Others have faced similar prosecution. In June 2016, another cannabis operation was raided, this one in Sonoma County. Local authorities cited the manufacturing process, but declined to pursue criminal charges.

Some see the actions as opportune on the part of law enforcement, with prosecutors filing charges before more comprehensive regulations took effect.

“I don’t think we’ll see these in the future,” Hottot said. “We were seeing them in 2016 because police and prosecutors saw the writing on the wall that there was only so much time to target these legitimate businesses before their legitimacy was beyond question.”

Regarding the recovered money, a spokesperson for the DA said: “The funds ordered returned by a civil judge were previously found by a criminal judge to be tainted by criminal conduct, however the District Attorney’s Office is complying with the civil judge’s recent order.”

It didn’t help the DA’s case that the one-year statute of limitations was expiring on the personal money. But a longer statute of limitations, three years, exists for seized business assets. Slatic is unlikely to see them without a vigorous legal fight, at least until 2019.

Legal challenges to cannabis prosecutions and asset seizures are becoming more common in California, Cindrich added. Though, “historically people plead guilty because they don’t want to face going to trial and losing. That empowers the DA’s office to continue filing charges and moving forward against these individuals.”

Caption Caption Caption
Heavily armored law enforcement officers arrest one of the few Med-West employees working on the morning of the Jan. 2016 raid.

In a strange sidebar that has not been reported elsewhere, investigators, in Slatic’s view, made the probe disturbingly personal. One year before the raid, Slatic’s son, who had been in drug rehabilitation, escaped, relapsed and fatally overdosed. Slatic says investigators piled sympathy cards he’d kept in his desk on the office floor, and placed the funeral invitation “front and center” on his desk. “That was their way of saying we know about this, and fuck you. They made it deeply personal when they attacked my family and my dead son.”

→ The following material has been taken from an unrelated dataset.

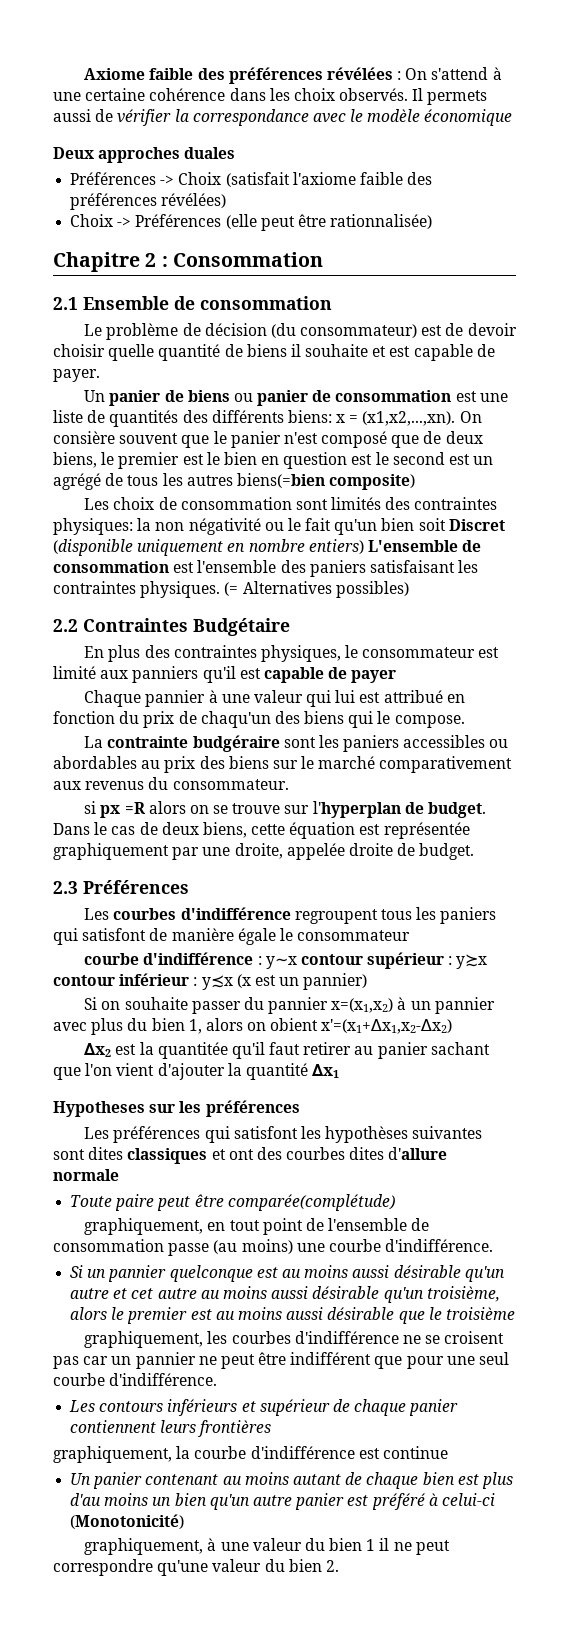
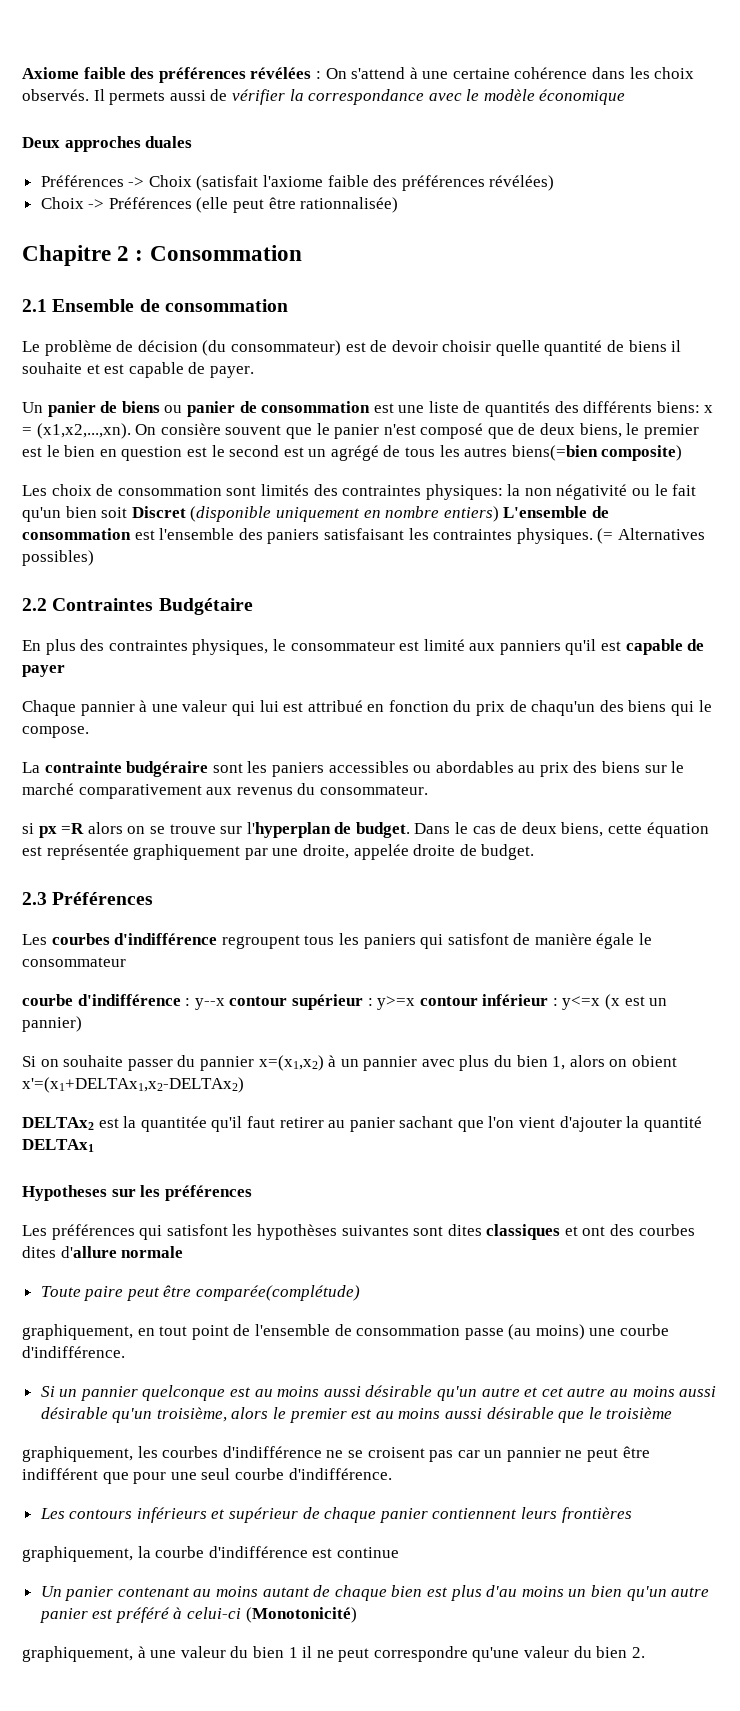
[265,956,297,969] y∼x -> [194,998,225,1010] y--x
[456,954,488,969] y≿x -> [377,996,416,1010] y>=x
[201,975,233,990] y≾x -> [562,996,601,1010] y<=x
[321,1019,453,1034] [84,1043,112,1057] x'=(x1+∆x1,x2-∆x2) // ∆x2 -> [22,1077,244,1093] [22,1117,94,1130] x'=(x1+DELTAx1,x2-DELTAx2) // DELTAx2
[312,1064,340,1078] ∆x1 -> [22,1139,94,1152] DELTAx1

In an email, the district attorney’s office said it could not address that claim or other facts about the case because the investigation is ongoing.

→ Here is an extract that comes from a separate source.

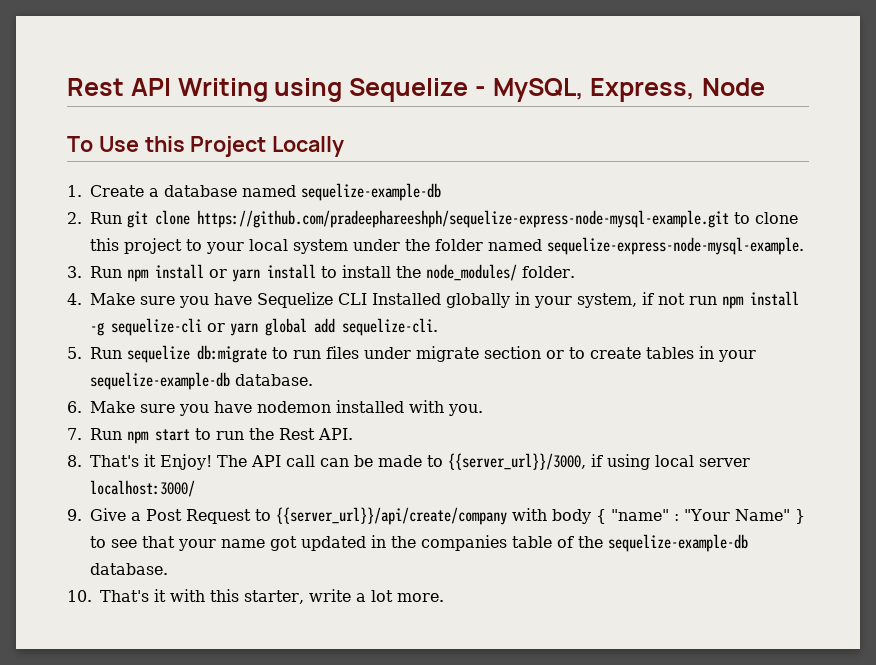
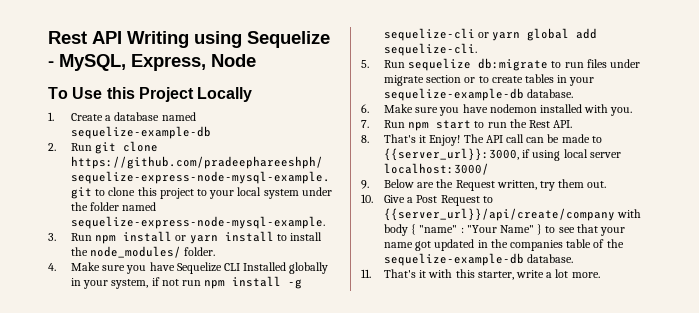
[448,453,586,470] {{server_url}}/3000, -> [383,148,519,161] {{server_url}}:3000,
(82, 515) none -> [383,179,607,191] [361,194,373,203] Below are the Request written, try them out. // 10.
[67,590,92,602] 10. -> [361,269,371,278] 11.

A press release accompanying the recent charges seemed to address the timing of the criminal complaint, saying that the “year-long, complicated investigation faced delays both in court and out.” It quoted Dumanis as saying, “We wanted to be thorough and make sure we got it right.”

With its assets seized, Med-West was forced to shut down and to sell a portion of the building it owned. A separate case continues for the $324,000 in cash. If not for the pro-bono representation, Slatic would have given up pursuing the seized money by dint of spending more on legal fees than was at stake, he said.

Even with the money returned, the ordeal has taken its toll on the three-dozen employees who lost their jobs, not to mention Slatic himself. “My cholesterol is through the roof. I can’t sleep through the night. It’s emotionally devastating when when 17-year-old daughter cries to you about how they took your money,” Slatic said.

With the criminal charges he’s facing, the returned $100,000 could be a blip compared to the punishment—or at least the high-stakes legal proceedings—Slatic now faces.

Bruised but not deterred, Slatic launched a new company before the charges were filed. It’s still in cannabis, but this time it’s a business that only deals with intellectual property—he won’t touch the plant or derivative products. The company expected to launch a line of cannabis-infused brain supplements this summer, but the charges may complicate that. “I do intend to stay in the industry, even though my consulting business has lost two clients already because of me being charged,” he said.

Slatic promised that he wouldn’t let the threat of jail time dissuade him. “I won’t leave the industry or my activism,” he said. Nor will he drop the legal fight that began with the raid. “They made it my personal mission to fight this until the day I die.”